Claro. A Amazônia ainda é uma fronteira importante dos processos de intervenção econômica do país. Nossa região tem uma representação de todas as populações mais vulneráveis do Brasil, indígenas, quilombolas, populações tradicionais, trabalhadores vivendo em situação análoga a de escravo, ataques contra inúmeras formas do viver amazônico e processos de violência de todo tipo: contra as mulheres, contra gays, lésbicas, travestis e transexuais. Além da criminalização da pobreza e o extermínio sistemático de nossa população negra de periferia, que atingiu níveis incompatíveis com qualquer projeto civilizatório e republicano. Todas essas temáticas vão integrar as aulas e mesas redondas propostas à reflexão do público deste curso.
Do início da polêmica com o curso da UNB até hoje não se passaram 30 dias e 28 universidades anunciaram a oferta de cursos e disciplinas. Surpreende essa reação tão rápida? Como se pode interpretar essa reação?
Há uma forte demanda por este curso. Desde que pensamos em organizá-lo, recebemos inúmeras manifestações de pessoas da comunidade acadêmica e de fora da universidade que consideram que a organização deste curso nada mais é de que nossa responsabilidade. Também entendemos que não podemos deixar essa demanda social sem resposta, ainda que signifique uma sobrecarga de trabalho para os docentes que, voluntariamente, participarão do curso. Essa demanda é generalizada em todos os territórios do país, não apenas na Amazônia. E repito: a comunidade acadêmica, docentes e discentes, entendeu muito bem que a tentativa de enquadramento da autonomia do professor Luiz Felipe Miguel enquanto docente e intelectual nada mais é que um atentado às liberdades públicas. Nós temos muito claro que se deixarmos acontecer este cerceamento da liberdade universitária, outros atentados virão. Não podemos deixar isso acontecer. Mais uma vez, é uma questão de responsabilidade e de luta para garantir a liberdade de expressão de todo cidadão e toda cidadã.

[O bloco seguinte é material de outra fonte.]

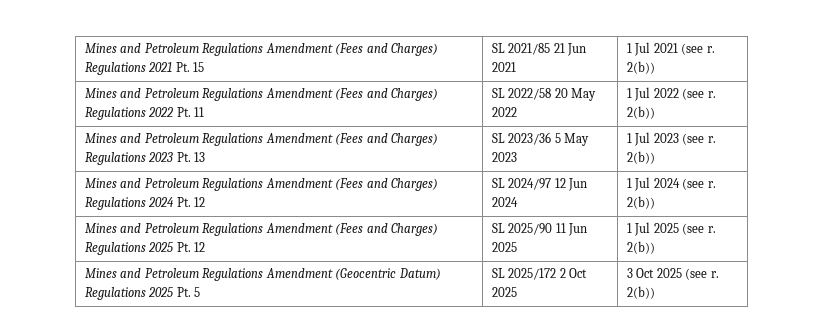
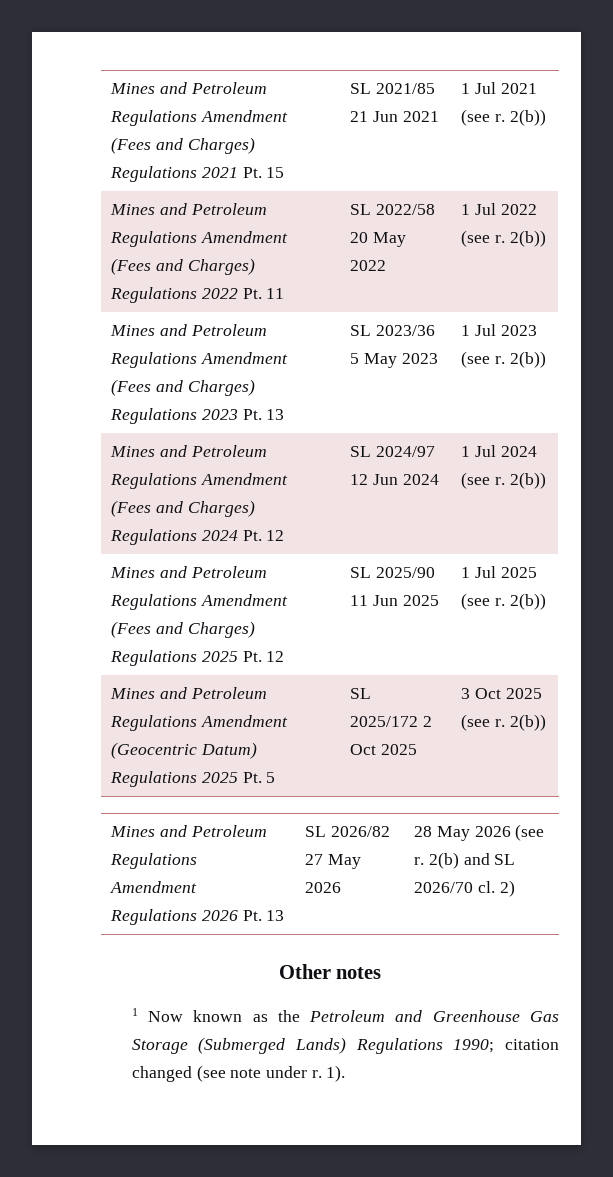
+ Mines and Petroleum Regulations Amendment Regulations 2026 Pt. 13 | SL 2026/82 27 May 2026 | 28 May 2026 (see r. 2(b) and SL 2026/70 cl. 2)
+ Other notes
+ 1 Now known as the Petroleum and Greenhouse Gas Storage (Submerged Lands) Regulations 1990; citation changed (see note under r. 1).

Pode-se dizer que a comunidade científica brasileira construiu uma rede espontânea de solidariedade?
Quais as redes de solidariedade que nos restam? Se a universidade pública não pode expressar solidariedade, você acha que ela pode se expressar no mundo privado, onde reina uma concorrência brutal e onde os espaços de construção do pensamento e de deliberação popular estão quase ausentes? Nós, intelectuais, temos também outra responsabilidade. Os trabalhadores nos pagam para que nós possamos ter tempo para ler, para pensar, para debater e produzir conhecimento que possa melhorar as suas vidas no cotidiano. Voltamos ao mesmo princípio: a universidade pública tem compromisso social perante a sociedade brasileira e não pode se poupar de exercer a liberdade que muitos outros não desfrutam para falar e pensar de forma mais livre.
As redes sociais jogaram a favor do processo de mobilização?
Sim. As redes sociais exerceram poder de agenda e de pressão para que respondêssemos à nossa função institucional de garantia do exercício da liberdade de pensamento.
Em que etapa institucional está o curso da UFPA para sua efetiva implantação, abertura de matrícula e início das aulas?
A mobilização foi intensa e os professores e os alunos se propuseram a organizar de modo muito célere o curso. Então, estamos encerrando a organização do curso (o que não é uma tarefa fácil, porque envolve muitos professores de diversas disciplinas e perfis acadêmicos). Devemos iniciar nas próximas semanas as inscrições (abertas à comunidade acadêmica e ao público em geral), e desejamos que as aulas iniciem no início de abril, provavelmente dia 6 de abril. O curso está com duração prevista até o final deste ano.